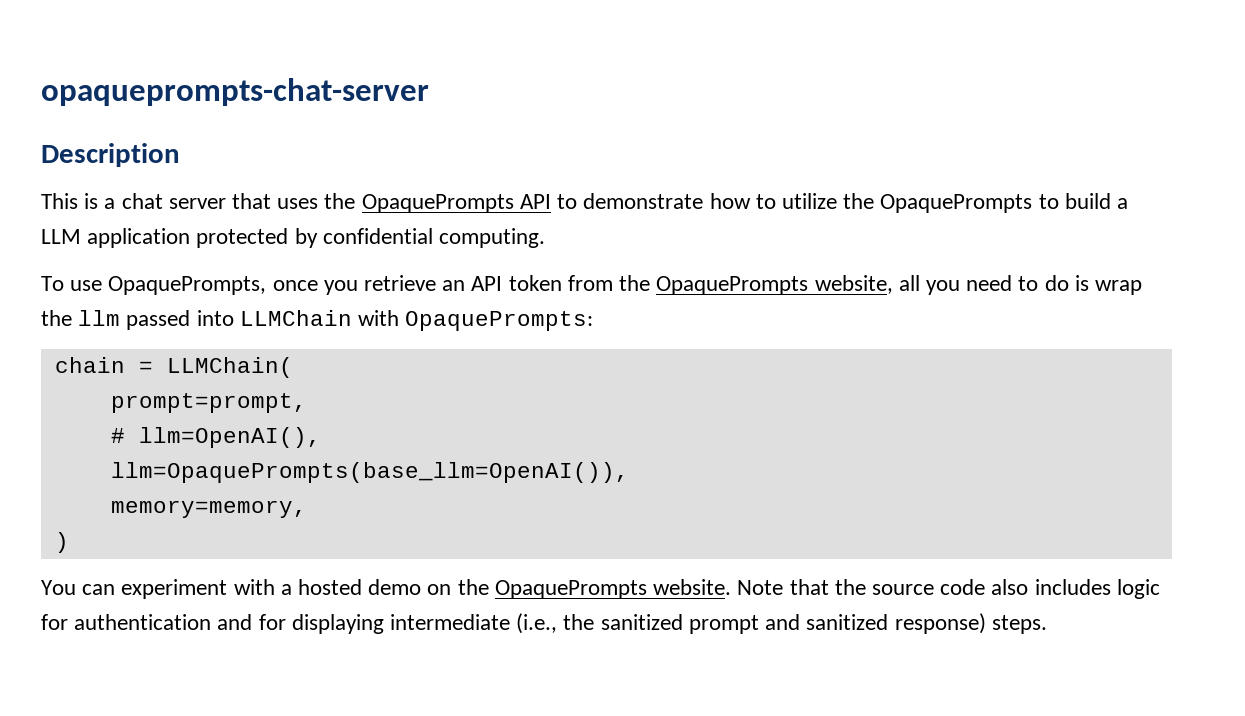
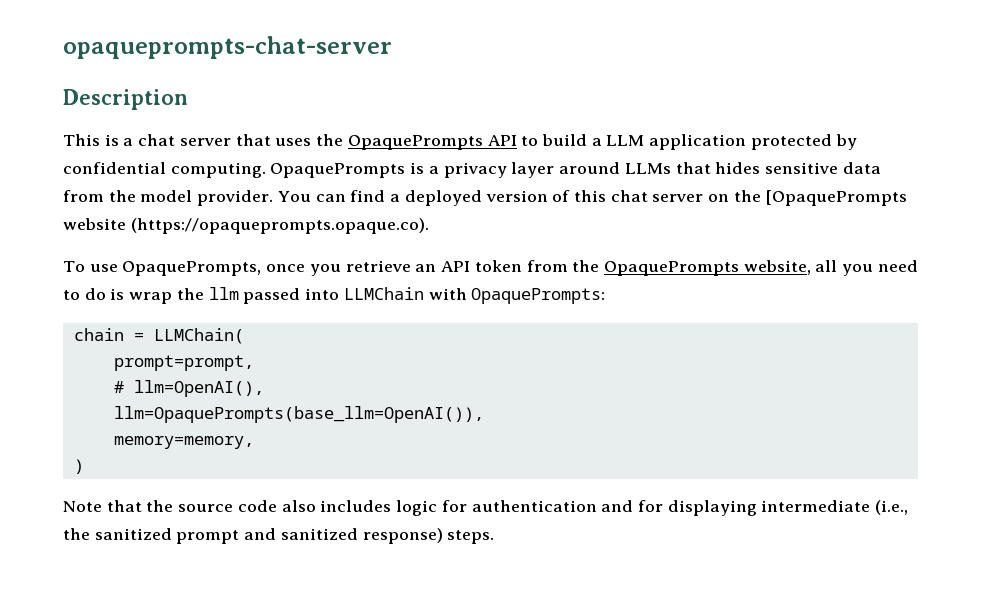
- This is a chat server that uses the OpaquePrompts API to demonstrate how to utilize the OpaquePrompts to build a LLM application protected by confidential computing.
+ This is a chat server that uses the OpaquePrompts API to build a LLM application protected by confidential computing. OpaquePrompts is a privacy layer around LLMs that hides sensitive data from the model provider. You can find a deployed version of this chat server on the [OpaquePrompts website (https://opaqueprompts.opaque.co).
- You can experiment with a hosted demo on the OpaquePrompts website.

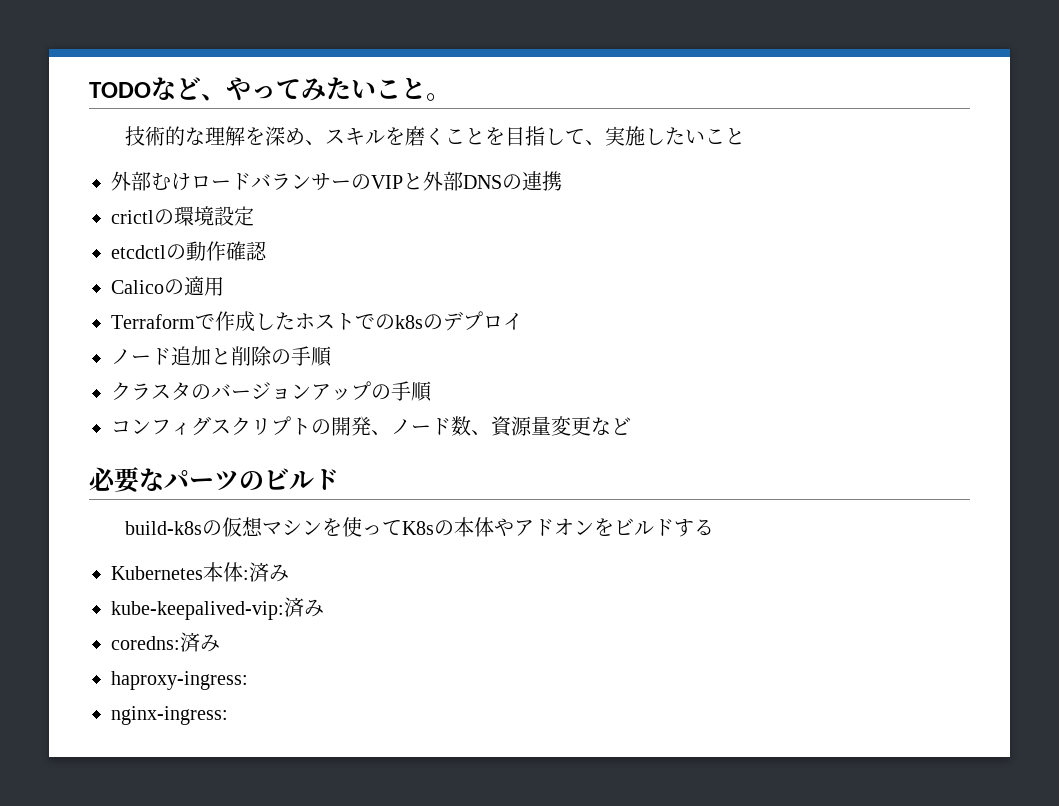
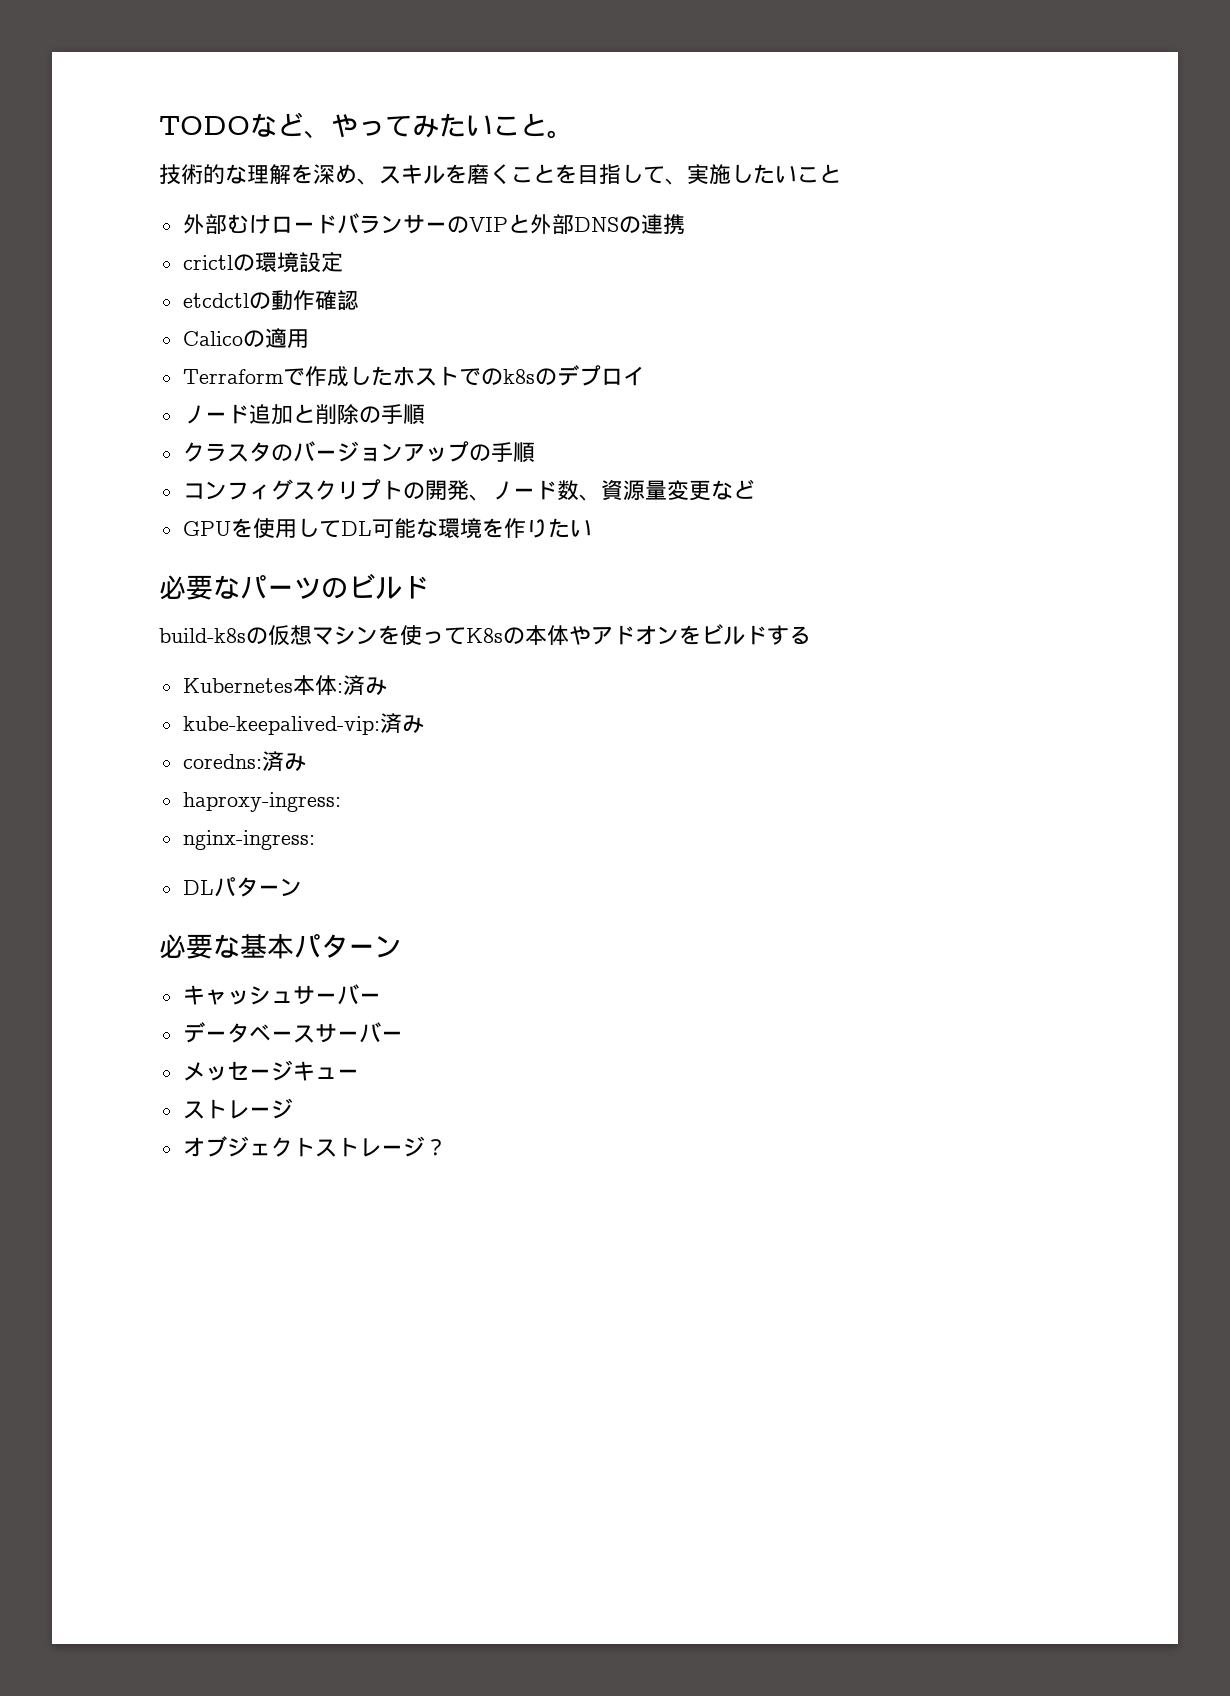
+ GPUを使用してDL可能な環境を作りたい
+ DLパターン
+ 必要な基本パターン
+ キャッシュサーバー
+ データベースサーバー
+ メッセージキュー
+ ストレージ
+ オブジェクトストレージ？

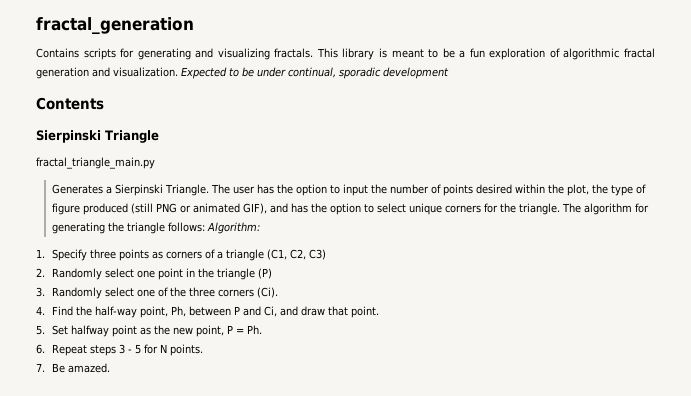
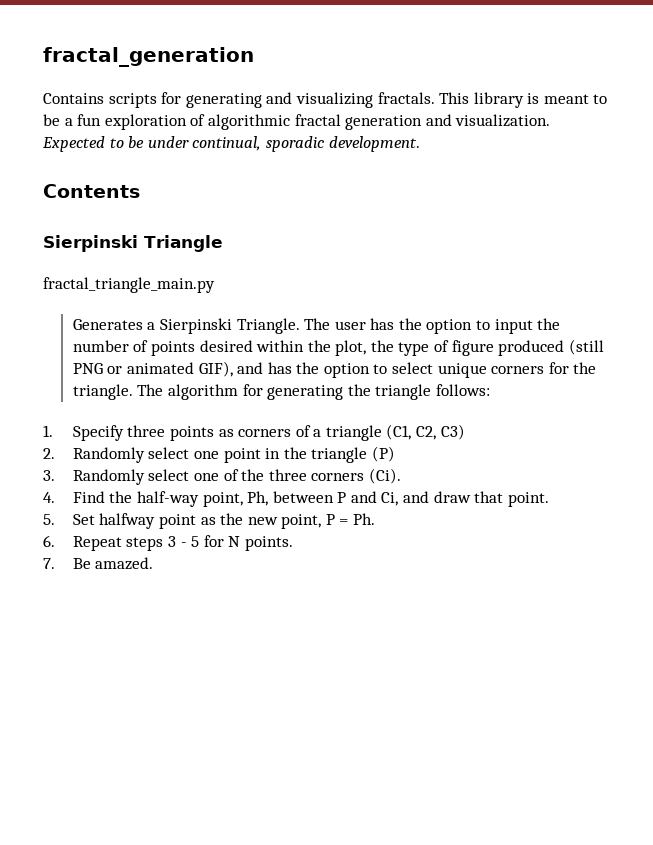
- Expected to be under continual, sporadic development
+ Expected to be under continual, sporadic development.
- The algorithm for generating the triangle follows: Algorithm:
+ The algorithm for generating the triangle follows:

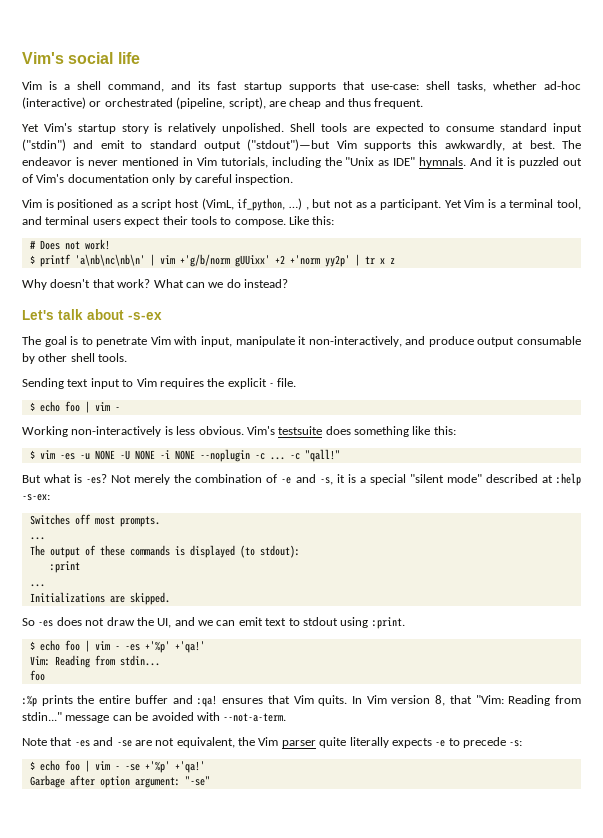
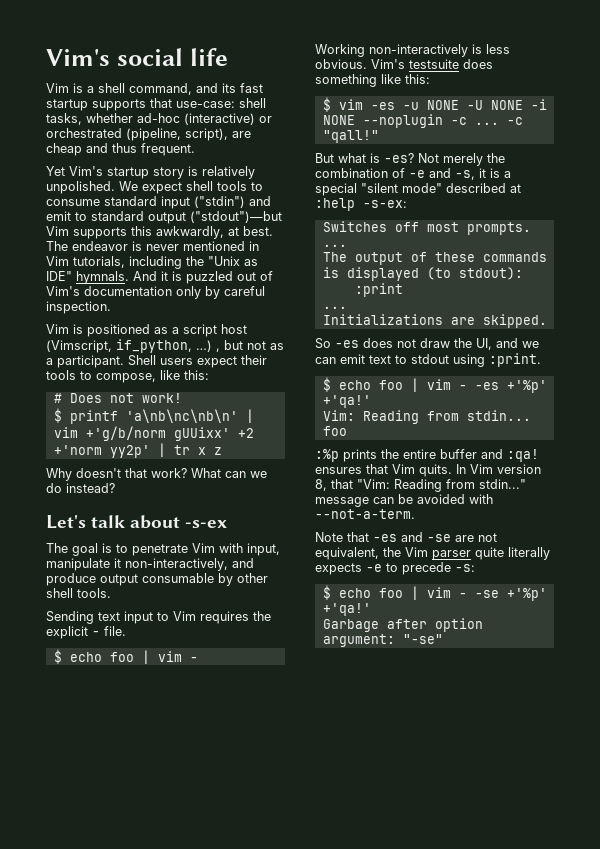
- Shell tools are expected to consume standard input ("stdin") and emit to standard output ("stdout")—but Vim supports this awkwardly, at best.
+ We expect shell tools to consume standard input ("stdin") and emit to standard output ("stdout")—but Vim supports this awkwardly, at best.
- Vim is positioned as a script host (VimL, if_python, …) , but not as a participant.
+ Vim is positioned as a script host (Vimscript, if_python, …) , but not as a participant.
- Yet Vim is a terminal tool, and terminal users expect their tools to compose. Like this:
+ Shell users expect their tools to compose, like this:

......

- WHAT YOU WILL DO: Which lines above include the word "OpaquePrompts"? Pick them out and copy them.

- YOUR RESPONSE:
- This is a chat server that uses the OpaquePrompts API to demonstrate how to utilize the OpaquePrompts to build a LLM application protected by confidential computing.
+ This is a chat server that uses the OpaquePrompts API to build a LLM application protected by confidential computing. OpaquePrompts is a privacy layer around LLMs that hides sensitive data from the model provider. You can find a deployed version of this chat server on the [OpaquePrompts website (https://opaqueprompts.opaque.co).
- You can experiment with a hosted demo on the OpaquePrompts website.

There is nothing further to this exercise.